萧慕寒甚至没挪动脚步,只反手一挥,三道无形气劲便精准地击中了大狗的要害。那三只畜生连呜咽都没来得及发出,就直挺挺地栽倒在地,抽搐了两下便没了声息。
“啊!”
云可依闻声回头,猝然撞见地上淌着血的死狗,脸色瞬间煞白,下意识地后退半步。
萧慕寒快步上前,目光扫过四周,冷厉如冰。他抬手对虚空处打了个手势,沉声道:“影一,查。”
“是……”
一道几乎看不见的黑影在廊柱后闪了闪,转瞬消失。
萧慕寒这才转过身,语气放缓了许多,轻轻按住云可依微凉的肩膀。
“别怕,已经死了。”
说着解下自己身上的玄色大氅,仔细裹在云可依身上,将边缘掖好,“起风了,我们该回去了。”
大氅上还带着他的体温,驱散了些许寒意。
云可依定了定神,点点头,主动伸手握住了他的手腕。他的掌心温暖而有力,她攥得紧了些,仿佛这样就能驱散方才的惊悸。

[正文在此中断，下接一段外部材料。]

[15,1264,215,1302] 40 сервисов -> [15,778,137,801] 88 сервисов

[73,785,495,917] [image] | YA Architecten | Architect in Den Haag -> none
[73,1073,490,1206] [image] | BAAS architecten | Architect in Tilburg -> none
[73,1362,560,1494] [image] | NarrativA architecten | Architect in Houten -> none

两人并肩走出重建后焕然一新的将军府大门,门前的马车早已备好。
萧慕寒替她撩开车帘,待她坐稳后,自己才弯腰坐了进去。
车帘落下的瞬间,隔绝了府内的暗涌,只留下车轮碾过青石板的平稳声响。
影一的身形如鬼魅般追出将军府,很快便在街角截住了试图溜走的林昭雪。
谁知林昭雪身后竟藏着十多名女杀手,个个身手狠戾,手持淬毒的短刃,瞬间将影一围在中央。
刀光剑影间,影一虽占上风,却也被这突如其来的缠斗绊住了脚步。林昭雪趁机钻入暗巷,几个起落便没了踪影。
摄政王府书房内,影一单膝跪地,沉声禀报。
“属下无能,被林昭雪的人缠住,让她逃了。”
萧慕寒端坐于案后,指尖轻叩着桌面,面具下的目光冷得像淬了冰。
林昭雪一次次针对云可依,早已越过了他的底线。
“传令下去,”
萧慕寒声音低沉,却带着不容置疑的杀意。
“发江湖追杀令,林昭雪,死。千机阁,连根拔起,一个不留。”
“是!”
影一领命,转身疾步离去。
刚送走影一,门外又传来轻叩声,影二推门而入。
“王爷,门外有位自称云姑娘弟弟的男子求见,名叫自宴,说要接云姑娘回家。”
萧慕寒眉峰微挑,片刻后道:“让他进来。”
自宴被引至书房时,心里还揣着几分疑虑。
可当自宴抬眼望见端坐于主位、脸上戴着那枚传闻中象征摄政王身份的龙纹面具时,整个人都僵住了。
“萧护卫?哦……不……摄政王……”
那面具上的金龙纹路栩栩如生,在烛火下泛着冷光——这分明就是权倾朝野的摄政王!